Accounts payable (AP) refers to the money a business owes to its suppliers, vendors, and creditors for goods or services already received but not yet paid for. Managing AP accurately is essential for maintaining healthy cash flow, building supplier trust, and keeping financial records audit-ready.
For back office teams, AP is one of the most process-driven functions in finance — which means it can be optimised, standardised, and largely systematised once you understand the full cycle.
The Core AP Cycle: 7 Key Steps
- Purchase Order (PO) Creation — A department raises a PO, which is approved by the relevant budget holder. This creates a formal record of the intent to purchase.
- Goods/Services Receipt — When the goods or services arrive, a Goods Receipt Note (GRN) is created. This confirms delivery against the PO.
- Vendor Invoice Receipt — The supplier sends an invoice. This is logged into the AP system immediately upon receipt.
- Three-Way Matching — The AP team matches the invoice to the PO and the GRN. All three must align on quantity, price, and description before payment proceeds.
- Invoice Approval — Once matched, the invoice goes through an approval workflow (often the department manager or finance controller).
- Payment Processing — Approved invoices are scheduled for payment according to agreed terms (e.g., Net 30, Net 60). Payments are issued via bank transfer, cheque, or automated payment run.

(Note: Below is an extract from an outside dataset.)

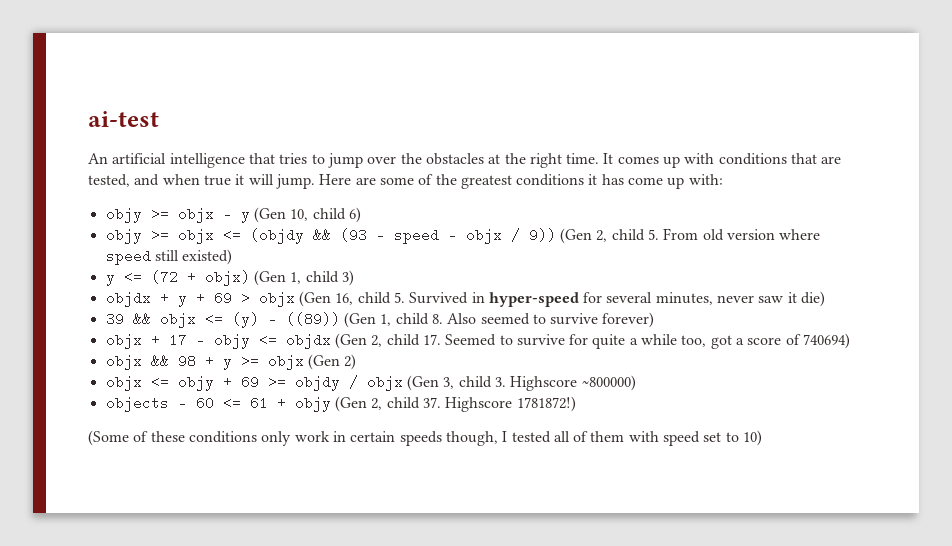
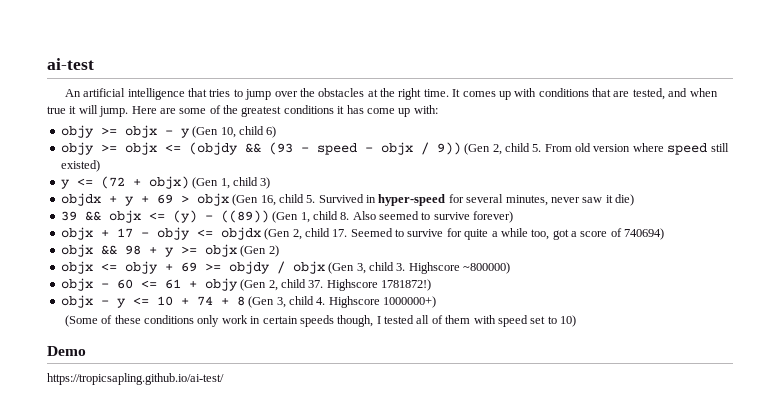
[105,396,169,412] objects -> [60,278,93,291] objx
(576, 404) none -> [60,295,436,308] // objx - y <= 10 + 74 + 8 (Gen 3, child 4. Highscore 1000000+)
(763, 438) none -> [47,346,86,356] [47,373,224,385] // Demo // https://tropicsapling.github.io/ai-test/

- Reconciliation and Record-Keeping — Payments are reconciled against the bank statement and the vendor's account is updated in the ledger.

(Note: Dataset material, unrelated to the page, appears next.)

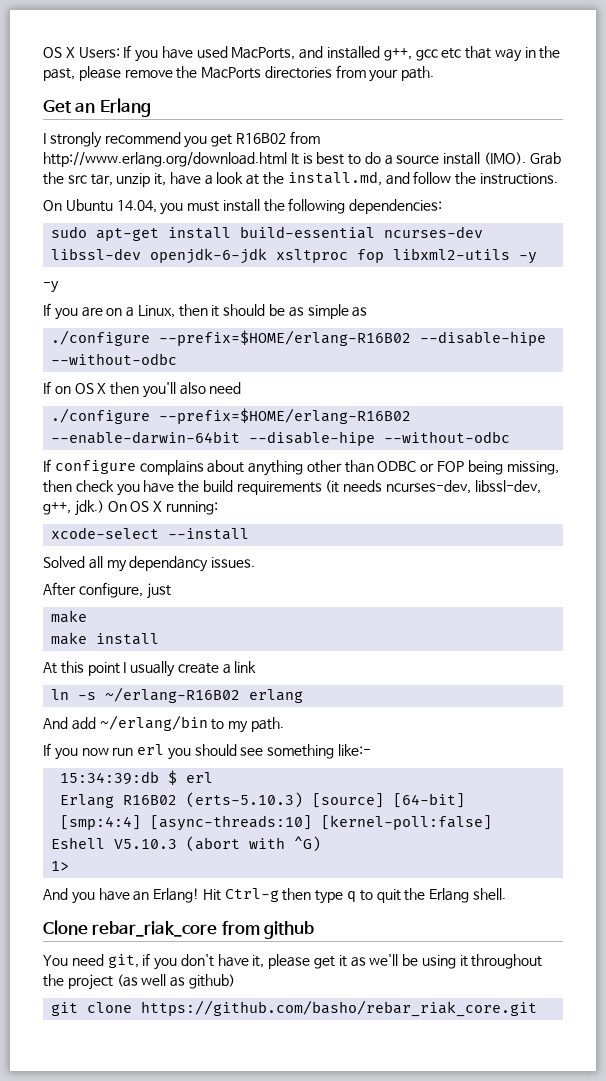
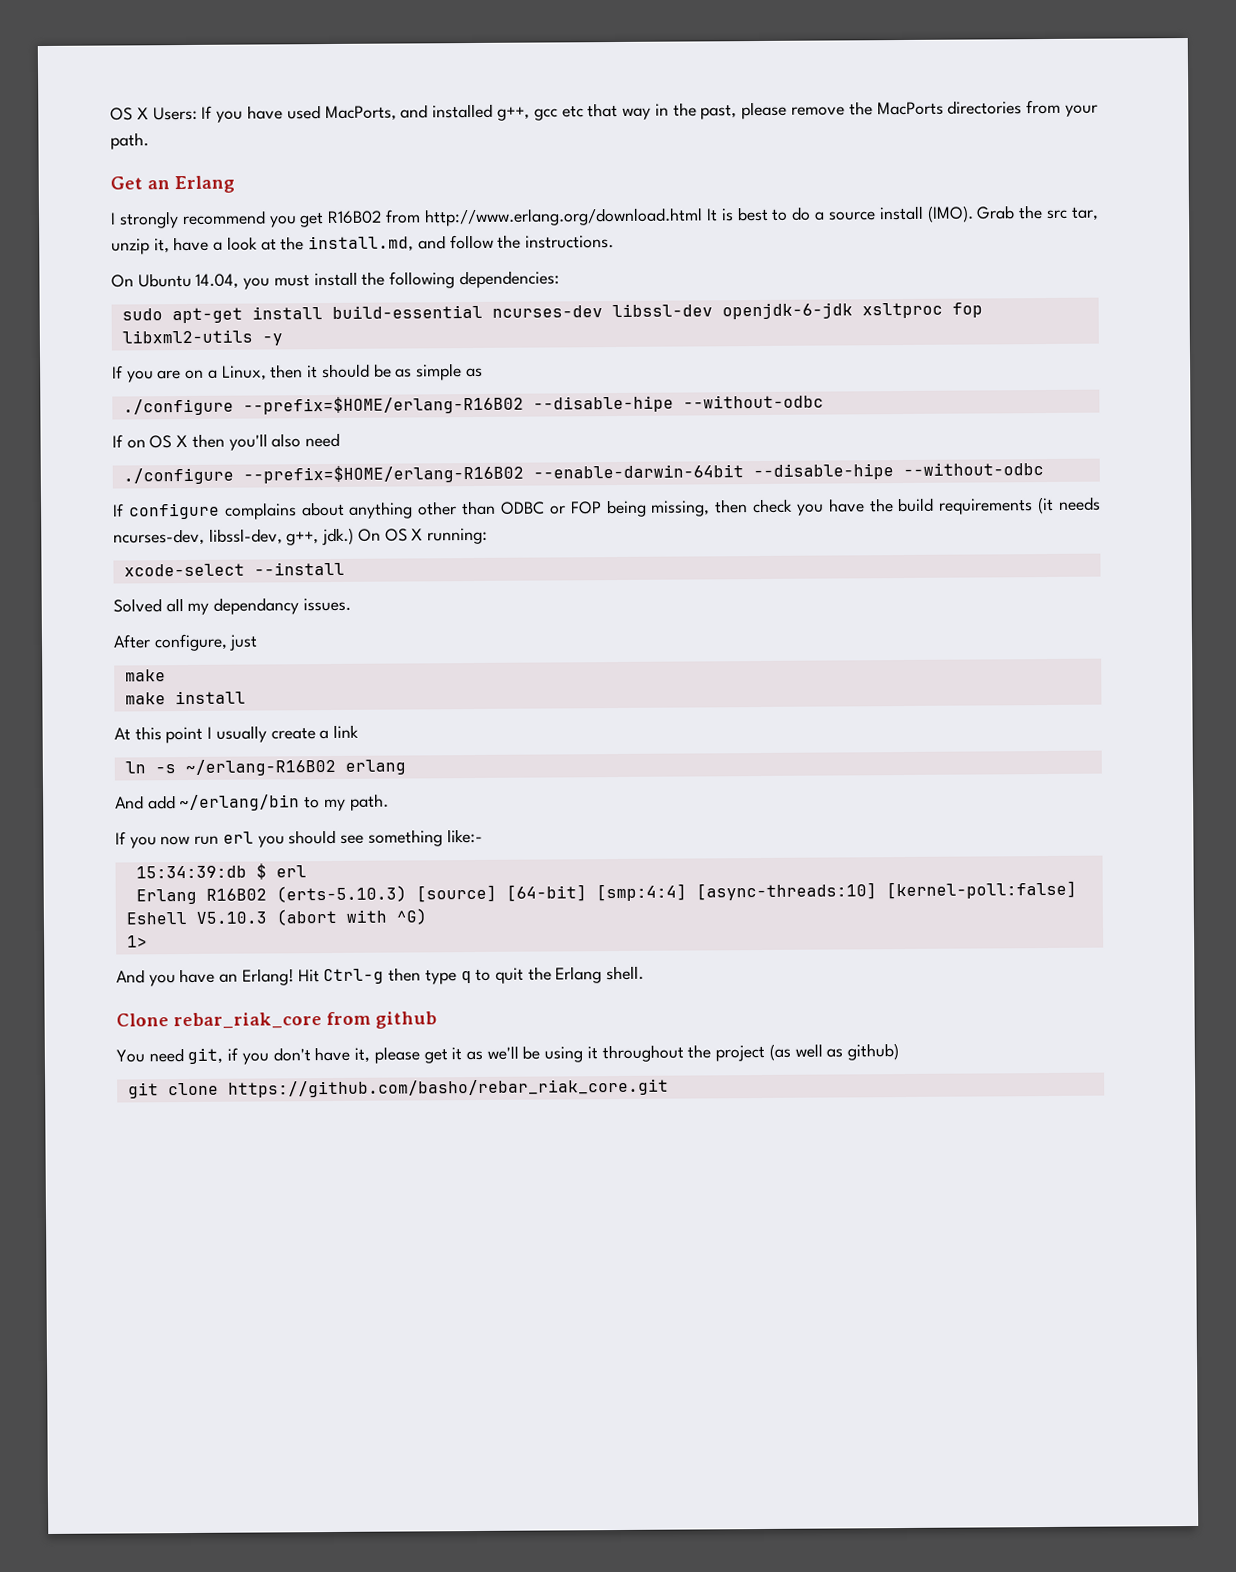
[43,281,59,293] // -y -> (283, 339) none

Understanding Payment Terms
Payment terms define how long you have to pay an invoice after receipt. Common terms include:
| Term | Meaning |
|---|---|
| Net 30 | Payment due within 30 days of invoice date |
| Net 60 | Payment due within 60 days of invoice date |
| 2/10 Net 30 | 2% discount if paid within 10 days; otherwise full amount due in 30 |
| EOM | Payment due at the end of the month of invoice |
Tracking payment terms is critical. Late payments can damage supplier relationships and attract penalty charges. Early payment discounts, where available, can meaningfully reduce costs.
Key Internal Controls in AP
Strong AP controls protect the business from fraud, error, and duplicate payments. Essential controls include:
- Segregation of duties: The person who approves invoices should not be the same person who processes payments
- Mandatory three-way matching before any payment is authorised
- Vendor master file maintenance: New vendors should require formal approval before being added to the system
- Regular statement reconciliations with key suppliers to catch discrepancies
- Duplicate invoice checks: AP software should flag invoices with the same number, amount, or vendor
Common AP Errors and How to Prevent Them
- Duplicate payments — Prevented by system-level duplicate detection and regular vendor reconciliations
- Paying the wrong amount — Always match invoices to POs; flag discrepancies before approval
- Missing invoices — Use a central inbox or AP portal so invoices aren't lost in individual email accounts
- Late payments — Set up automated reminders or payment run schedules aligned to due dates
Manual vs. Automated AP Processing
Many small businesses still manage AP manually, which is time-consuming and error-prone. AP automation tools can handle invoice capture, matching, approval routing, and payment scheduling — reducing processing time and improving accuracy. If your team is processing a high volume of invoices, exploring automation is well worth the investment.
Summary
Accounts payable is a foundational back office function. A clean, well-controlled AP process protects cash flow, keeps vendors happy, and ensures your financial records stand up to scrutiny. Start with a clear workflow, enforce basic controls, and review the process regularly as your business grows.